» **DIRECTIONS**:
The reply must repeat each entry exactly and contain no pictures.

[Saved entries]
►

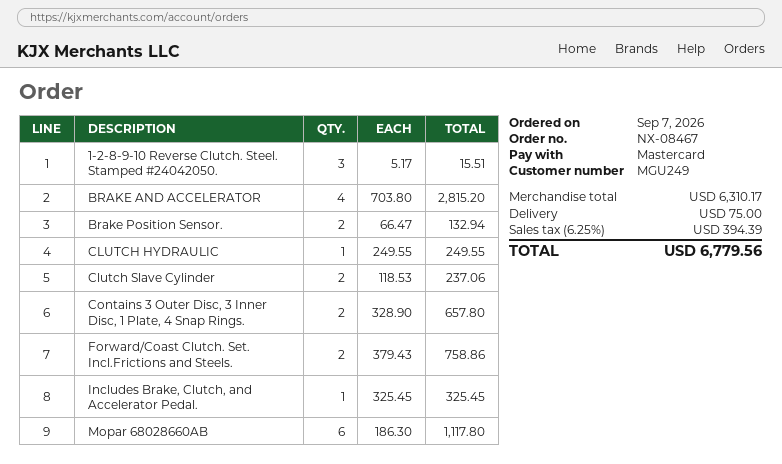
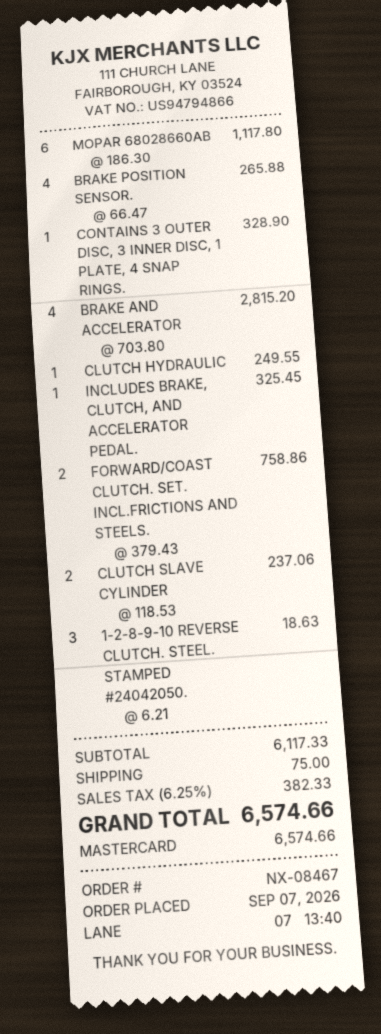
1-2-8-9-10 Reverse Clutch. Steel. Stamped #24042050.: 3 x 5.17 = 15.51 -> 3 x 6.21 = 18.63
Brake Position Sensor.: 2 x 66.47 = 132.94 -> 4 x 66.47 = 265.88
Contains 3 Outer Disc, 3 Inner Disc, 1 Plate, 4 Snap Rings.: 2 x 328.90 = 657.80 -> 1 x 328.90 = 328.90
subtotal: 6310.17 -> 6117.33
tax: 6.25% = 394.39 -> 6.25% = 382.33
total: 6779.56 -> 6574.66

◄

» **RESPONSE AREA**:
1-2-8-9-10 Reverse Clutch. Steel. Stamped #24042050.: 3 x 5.17 = 15.51 -> 3 x 6.21 = 18.63
Brake Position Sensor.: 2 x 66.47 = 132.94 -> 4 x 66.47 = 265.88
Contains 3 Outer Disc, 3 Inner Disc, 1 Plate, 4 Snap Rings.: 2 x 328.90 = 657.80 -> 1 x 328.90 = 328.90
subtotal: 6310.17 -> 6117.33
tax: 6.25% = 394.39 -> 6.25% = 382.33
total: 6779.56 -> 6574.66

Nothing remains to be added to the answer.